Wolf, Hugo / Hans Pfitzner
Das Fest auf Solhaug – Schauspielmusik / Das Fest auf Solhaug – Vorspiele
Hugo Wolfs Versuche, für die Bühne zu komponieren, waren bekanntermaßen von wenig Erfolg gekrönt. Seine einzige vollendete Oper Der Corregidor, in Mannheim erfolglos uraufgeführt, fand nie einen Weg in die Spielpläne der Opernhäuser, gelegentliche Aufführungen unterstreichen trotz der Qualität der Komposition eher die Probleme, die Bühnen mit der Oper haben, als dass eine Renaissance des Corregidors zu erwarten wäre.
Ein Musikdramatiker ist aus dem großen Liedkomponisten und glühenden Wagner-Verehrer trotz aller Anstrengungen nie geworden. Man kann die Schauspielmusik zu Henrik Ibsens Das Fest auf Solhaug, die einzige Auftragskomposition, die Hugo Wolf jemals angetragen bekam, durchaus als einen Teil des komplizierten und letztlich erfolglosen Wegs des Komponisten zur Bühne sehen. Ibsens Das Fest auf Solhaug, 1856 entstanden, gehört zu den frühen, heute so gut wie nie zu erlebenden Stücken des nordischen Dramatikers.

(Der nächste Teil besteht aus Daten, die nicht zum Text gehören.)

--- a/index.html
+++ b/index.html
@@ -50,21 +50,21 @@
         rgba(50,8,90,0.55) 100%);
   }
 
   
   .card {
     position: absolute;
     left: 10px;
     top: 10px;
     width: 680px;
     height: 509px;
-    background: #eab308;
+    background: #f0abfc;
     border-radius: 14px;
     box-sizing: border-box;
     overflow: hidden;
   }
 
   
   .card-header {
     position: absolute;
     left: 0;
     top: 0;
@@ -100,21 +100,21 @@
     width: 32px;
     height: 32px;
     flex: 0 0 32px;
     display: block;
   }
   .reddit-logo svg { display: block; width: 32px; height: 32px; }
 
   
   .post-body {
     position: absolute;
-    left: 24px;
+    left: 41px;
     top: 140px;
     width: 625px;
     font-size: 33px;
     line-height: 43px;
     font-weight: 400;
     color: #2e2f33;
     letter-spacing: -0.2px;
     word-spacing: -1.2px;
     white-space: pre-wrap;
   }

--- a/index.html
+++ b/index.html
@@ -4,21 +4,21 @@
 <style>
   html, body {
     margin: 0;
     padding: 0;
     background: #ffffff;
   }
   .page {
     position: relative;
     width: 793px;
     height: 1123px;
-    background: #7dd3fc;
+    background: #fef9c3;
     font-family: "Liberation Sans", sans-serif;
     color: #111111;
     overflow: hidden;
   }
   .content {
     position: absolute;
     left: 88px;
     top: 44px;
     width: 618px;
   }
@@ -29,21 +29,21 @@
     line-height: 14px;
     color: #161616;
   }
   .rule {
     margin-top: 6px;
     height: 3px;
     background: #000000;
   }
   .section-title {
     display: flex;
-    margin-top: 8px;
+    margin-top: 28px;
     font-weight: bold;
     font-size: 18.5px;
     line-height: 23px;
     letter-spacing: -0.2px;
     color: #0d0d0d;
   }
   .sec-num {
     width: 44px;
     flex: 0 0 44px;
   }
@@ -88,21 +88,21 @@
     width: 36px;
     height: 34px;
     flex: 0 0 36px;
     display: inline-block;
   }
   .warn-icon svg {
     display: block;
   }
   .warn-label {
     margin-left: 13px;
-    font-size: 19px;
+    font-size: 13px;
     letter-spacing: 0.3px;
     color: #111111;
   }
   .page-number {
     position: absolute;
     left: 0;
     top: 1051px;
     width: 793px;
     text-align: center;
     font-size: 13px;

Im Gegensatz zu den gesellschaftskritischen späten Dramen Ibsens, die seinen Weltruhm begründeten, ist Das Fest auf Solhaug der Nationalromantik zuzurechnen. Wolfs anfänglicher Enthusiasmus anlässlich des Auftrags für das Wiener Burgtheater im Jahr 1890 gegenüber Oskar Grohe bemerkte er in einem Brief sogar, ich habe gar nicht übel Lust, eine Oper daraus zu machen erlahmte indes rasch. Das romantische Eifersuchtsdrama, das eng der Feen- und Berggeisterwelt Norwegens verhaftet ist, war sicher kein Sujet, das Wolf längere Zeit zu fesseln vermochte.
Dass die verzögerte Uraufführung am Wiener Burgtheater am 21. November 1891 kein Erfolg wurde, lag sicher auch an Wolfs Konzeption, der weder auf die musikalischen Möglichkeiten des Hauses noch der teilweise singenden Schauspieler entsprechende Rücksicht nahm. Auch eine spätere konzertante Aufführung 1892 unter der Leitung von Josef Schalk wurde kein nachhaltiger Erfolg.

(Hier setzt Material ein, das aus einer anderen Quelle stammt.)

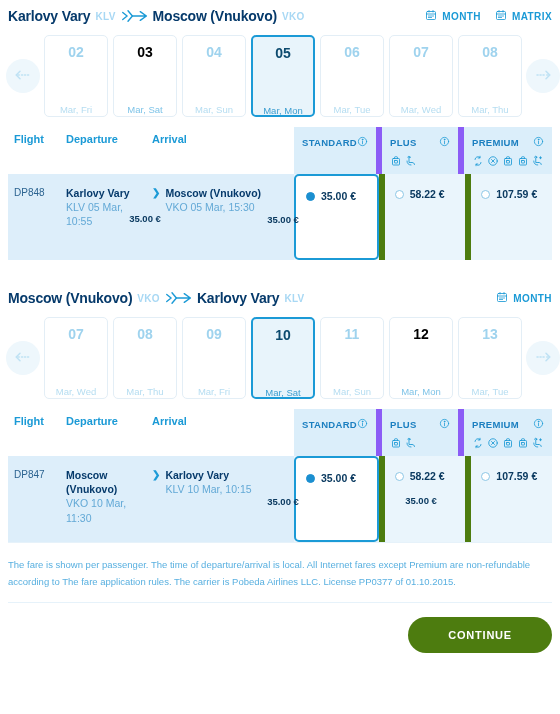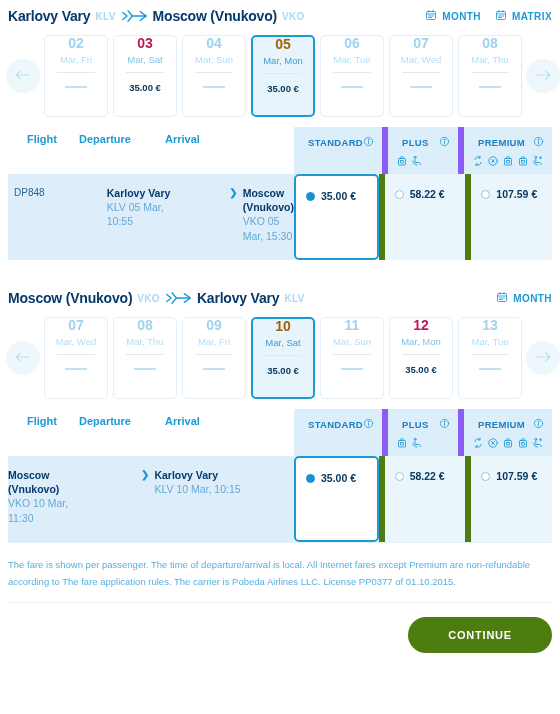--- a/index.html
+++ b/index.html
@@ -43,62 +43,62 @@
     width: 34px; height: 34px; border-radius: 50%;
     background: #eef7fc; flex: none;
     display: flex; align-items: center; justify-content: center;
     cursor: pointer;
   }
   .date-cells { display: flex; flex: 1; gap: 5px; justify-content: center; }
   .date-cell {
     width: 64px; height: 82px; border: 1px solid #e3eef6;
     border-radius: 5px; background: #fff;
     display: flex; flex-direction: column; align-items: center;
-    cursor: pointer; position: relative;
+    padding-top: 9px; cursor: pointer; position: relative; gap: 41px;
   }
   .date-cell .dnum { font-size: 14px; font-weight: bold; color: #1b9ad6; line-height: 1.05; }
   .date-cell .dlab { font-size: 9.5px; color: #7fc4e8; margin-top: 3px; }
   .date-cell .sep {
     width: 38px; height: 1px; background: #dbeaf4; margin: 7px 0 0 0;
   }
   .date-cell .price {
     font-size: 9.5px; font-weight: bold; color: #0b3a60; margin-top: 9px;
   }
   .date-cell .dash { width: 22px; height: 2px; background: #bfe2f4; margin-top: 13px; }
   .date-cell.dim .dnum { color: #9fd3ee; }
   .date-cell.dim .dlab { color: #b5ddf1; }
   .date-cell.active {
     border: 2px solid #1b9ad6; background: #e8f4fb;
     border-radius: 5px;
   }
-  .date-cell.active .dnum { color: #a16207; }
+  .date-cell.active .dnum { color: #0c4a6e; }
   .date-cell.active .dlab { color: #3d9ed0; }
-  .date-cell.has-price .dnum { color: #be185d; }
+  .date-cell.has-price .dnum { color: #000000; }
 
   
   .flight-block { padding: 0 8px; }
   .fhead { display: flex; }
   .fhead-left {
     display: flex; padding: 6px 0 8px 0; flex: none; width: 286px;
   }
   .th { font-size: 11px; font-weight: bold; color: #1b9ad6; }
-  .th.flight { width: 58px; padding-left: 6px; margin-left: 13px; }
+  .th.flight { width: 58px; padding-left: 6px; }
   .th.dep { width: 86px; }
   .th.arr { }
   .fare-head { display: flex; flex: 1; }
   .fare-col-head {
     flex: 1; background: #dbeefa; padding: 6px 8px 5px 8px;
   }
   .fare-col-head + .fare-col-head { border-left: 6px solid #8b5cf6; }
   .fare-title-row { display: flex; align-items: center; justify-content: space-between; }
-  .fare-title { font-size: 9.5px; font-weight: bold; color: #1b7fc0; letter-spacing: .3px; margin-left: 6px; }
+  .fare-title { font-size: 9.5px; font-weight: bold; color: #1b7fc0; letter-spacing: .3px; }
   .fare-icons { display: flex; align-items: center; gap: 3px; margin-top: 3px; height: 15px; }
 
   .fbody { display: flex; background: #ddeefa; }
-  .fbody-left { width: 286px; flex: none; display: flex; padding: 12px 0 14px 0; gap: 47px; }
+  .fbody-left { width: 286px; flex: none; display: flex; padding: 12px 0 14px 0; }
   .td { font-size: 10.5px; line-height: 1.35; }
   .td.flight { width: 58px; padding-left: 6px; color: #2b6390; font-size: 10px; }
   .td.dep { width: 86px; }
   .td.arr { flex: 1; display: flex; gap: 5px; }
   .city-strong { font-weight: bold; color: #063a6b; font-size: 10.5px; }
   .city-sub { color: #63a9d6; font-size: 10.5px; margin-top: 48px; }
   .chev { color: #1b9ad6; font-weight: bold; font-size: 10px; line-height: 1.4; }
 
   .fare-body { display: flex; flex: 1; background: #eaf5fc; }
   .fare-cell {
@@ -510,20 +510,21 @@
                       <path d="M13.5 15c3 0 5 1.5 5 4"></path>
                       <path d="M3.5 12c0 5 3 8 8 8"></path>
                       <path d="M17 3.5v4M15 5.5h4"></path>
                     </svg></span>
                 </div>
               </div>
             </div>
           </div>
           <div class="fbody">
             <div class="fbody-left">
+              <span class="td flight">DP847</span>
               <span class="td dep"><span class="city-strong">Moscow (Vnukovo)</span><br><span class="city-sub">VKO 10 Mar, 11:30</span></span>
               <span class="td arr">
                 <span class="chev">❯</span>
                 <span><span class="city-strong">Karlovy Vary</span><br><span class="city-sub">KLV 10 Mar, 10:15</span></span>
               </span>
             </div>
             <div class="fare-body">
               <div class="fare-cell selected">
                 <span class="radio-row">
                   <span class="radio on"></span>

Eine sehr werkdienliche Einspielung der kompletten Bühnenmusik nebst einer Fassung des Ibsenschen Schauspiels von Christoph Schwandt aus dem Jahr 2005, die aber auf der für heutige Ohren etwas bemüht archaisierenden Übersetzung von Emma Klingenfeld von 1888 basiert, ist jetzt bei Capriccio erschienen. Günter Lamprecht ist ein gewohnt überzeugender Erzähler der Zwischentexte. Unter der kompetenten Leitung von Helmuth Froschauer musiziert das WDR Rundfunkorchester mit Klangwucht und Sinn für Details, auch wenn Froschauer sicher nicht der temperamentvollste Sachwalter Wolfs ist. Bei der farbenreich-aufwändigen Instrumentierung der Bühnenmusik wird im Nachhinein deutlich, dass der Uraufführung mit den begrenzten musikalischen Mitteln des Burgtheaters kein Erfolg beschieden sein konnte. Ebenso wie das WDR Rundfunkorchester Köln zeigt sich auch der von Jörg Ritter einstudierte WDR Rundfunkchor Köln bei den Chorsätzen Wolfs als nachdrücklicher Sachwalter des Komponisten. Mechthild Georg singt die anspruchsvolle Ballade Margits, Bergkönig ritt durch die Lande weit, mit Kraft und Überzeugungsvermögen und dramatischer Spannkraft, ebenso kann der Bariton Yoo-Chang Nah überzeugen, auch wenn die an ihn gestellten Anforderungen nicht ganz so hoch sind.
Eine interessante Abrundung erfährt die Capriccio-CD durch eine dreiteilige Suite des jungen Hans Pfitzner, der diese in den Jahren 1889/90 ebenfalls als Bühnenmusik für Ibsens Das Fest auf Solhaug schrieb. Froschauer und sein Kölner Orchester setzen sich mit delikaten Orchesterfarben für die programmatisch bestimmte Musik Pfitzners ein. Mehr als eine nur sinnvolle Repertoireerweiterung.